§ PROBLEM DETAILS
Here is a block of records. Copy every line in it that includes "purdone".

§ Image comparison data
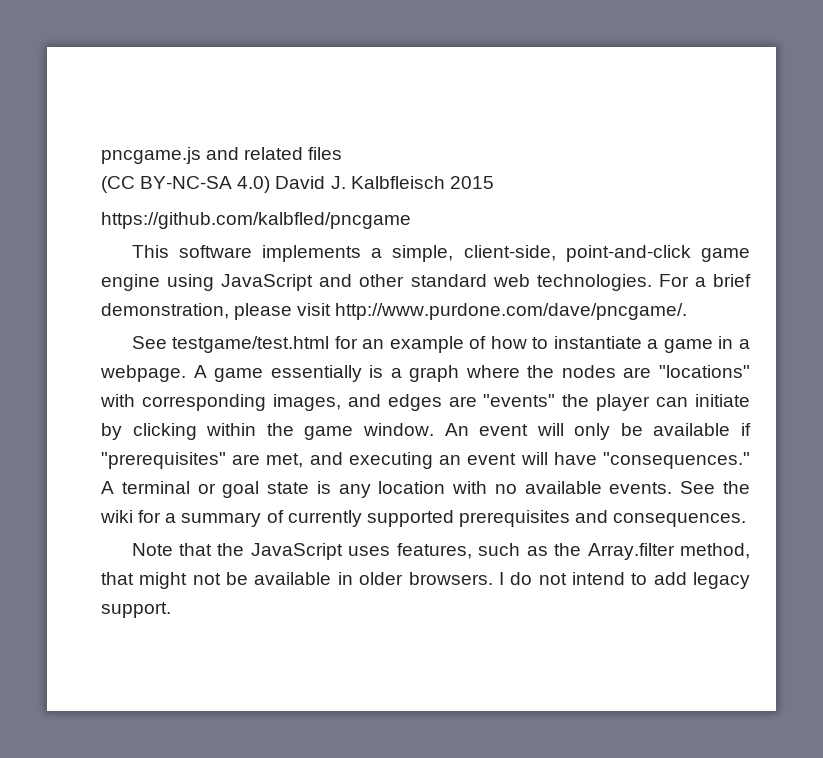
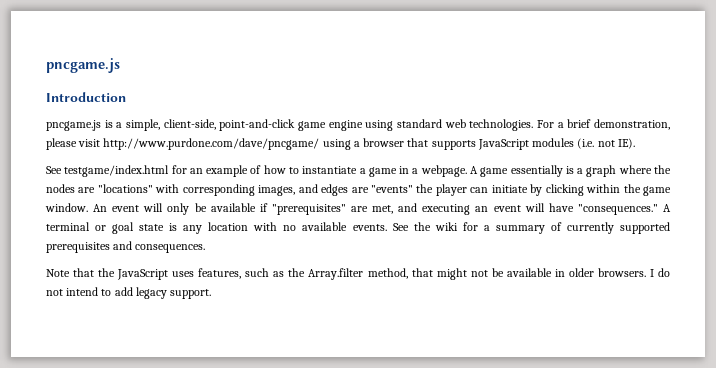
[101,147,343,164] [101,176,494,193] [101,212,411,229] [131,245,361,262] pncgame.js and related files // (CC BY-NC-SA 4.0) David J. Kalbfleisch 2015 // https://github.com/kalbfled/pncgame // This software implements -> [46,58,120,73] [46,92,126,102] [46,120,113,131] pncgame.js // Introduction // pncgame.js is
[221,274,405,291] JavaScript and other -> (394, 125) none
[335,303,688,320] [131,336,330,353] http://www.purdone.com/dave/pncgame/. // See testgame/test.html -> [103,138,635,150] [46,165,170,177] http://www.purdone.com/dave/pncgame/ using a browser that supports JavaScript modules (i.e. not IE). // See testgame/index.html

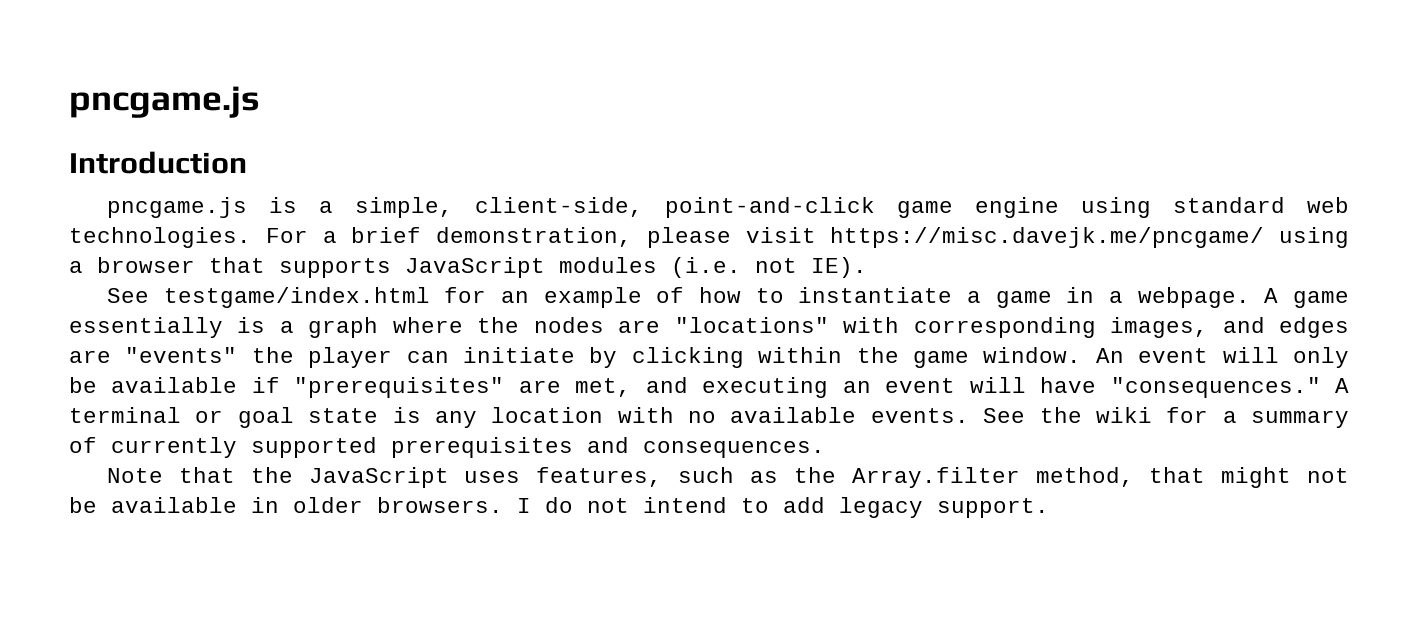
[103,138,320,150] http://www.purdone.com/dave/pncgame/ -> [830,227,1265,248] https://misc.davejk.me/pncgame/

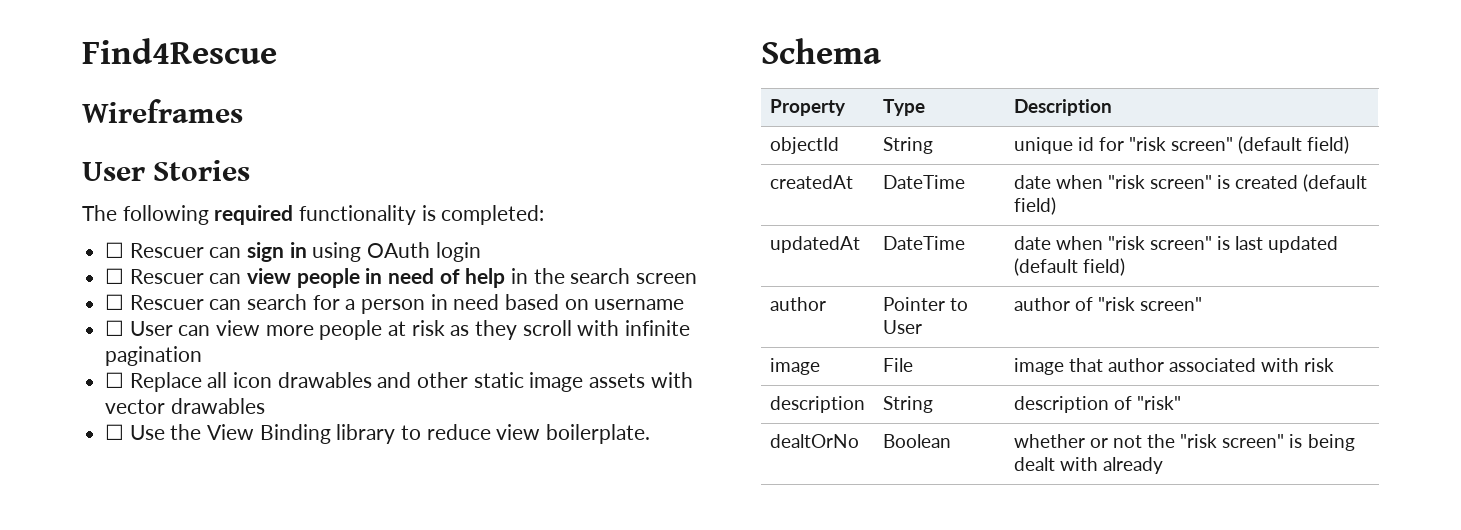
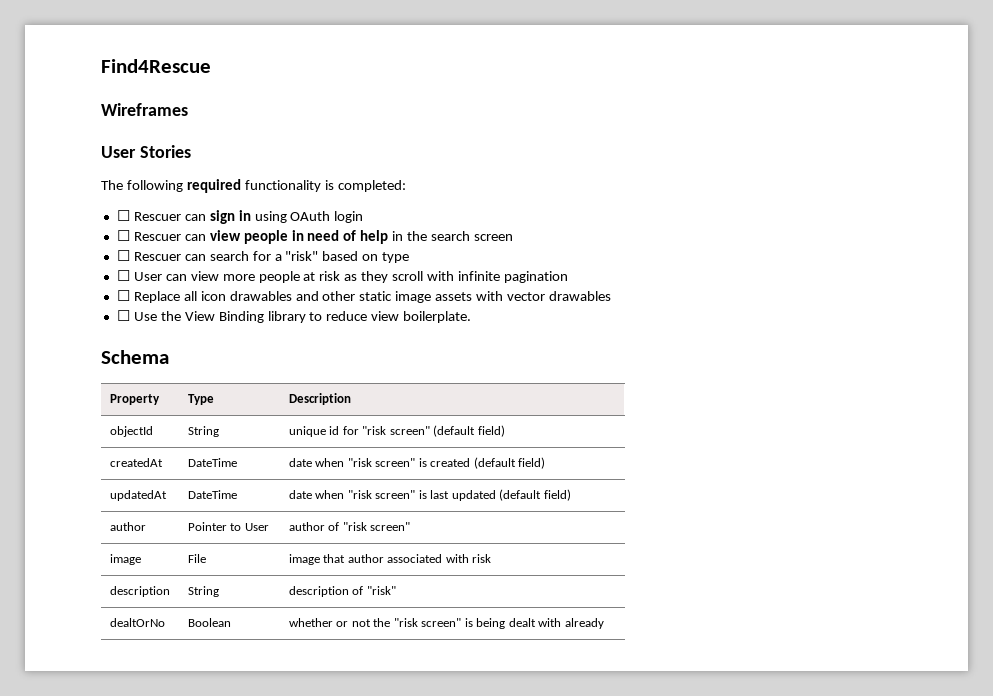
[361,294,500,314] person in need -> [285,251,319,261] "risk"
[594,299,685,310] username -> [382,252,410,263] type

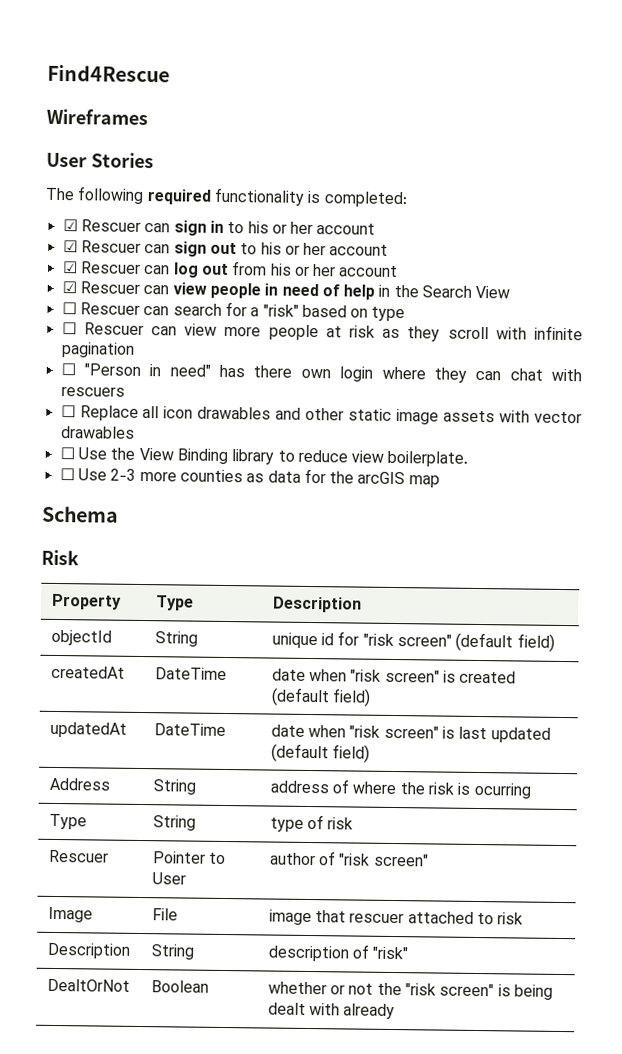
[116,210,130,221] ☐ -> [62,219,78,232] ☑
[254,211,364,223] [116,230,130,241] using OAuth login // ☐ -> [227,221,376,235] [62,240,389,257] [61,261,399,278] [61,281,77,294] to his or her account // ☑ Rescuer can sign out to his or her account // ☑ Rescuer can log out from his or her account // ☑
[431,231,513,241] search screen -> [422,285,511,299] Search View
[133,272,162,281] User -> [83,322,144,335] Rescuer
(568, 277) none -> [60,363,582,383] [60,387,125,397] // ☐ "Person in need" has there own login where they can chat with rescuers
(472, 317) none -> [59,468,440,488] // ☐ Use 2-3 more counties as data for the arcGIS map
(169, 357) none -> [41,549,79,566] // Risk
[109,522,146,531] author -> [48,777,110,791] [152,779,196,795] [269,779,531,799] [48,813,87,830] [152,815,196,831] [269,814,354,832] [48,849,109,863] Address | String | address of where the risk is ocurring // Type | String | type of risk // Rescuer
[109,554,141,565] image -> [47,906,93,923] Image
[347,554,492,563] [109,586,170,597] author associated with risk // description -> [349,911,524,925] [46,942,131,959] rescuer attached to risk // Description
[109,618,165,627] dealtOrNo -> [46,978,130,992] DealtOrNot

§ COMPLETED TASK
[335,303,688,320] [131,336,330,353] http://www.purdone.com/dave/pncgame/. // See testgame/test.html -> [103,138,635,150] [46,165,170,177] http://www.purdone.com/dave/pncgame/ using a browser that supports JavaScript modules (i.e. not IE). // See testgame/index.html
[103,138,320,150] http://www.purdone.com/dave/pncgame/ -> [830,227,1265,248] https://misc.davejk.me/pncgame/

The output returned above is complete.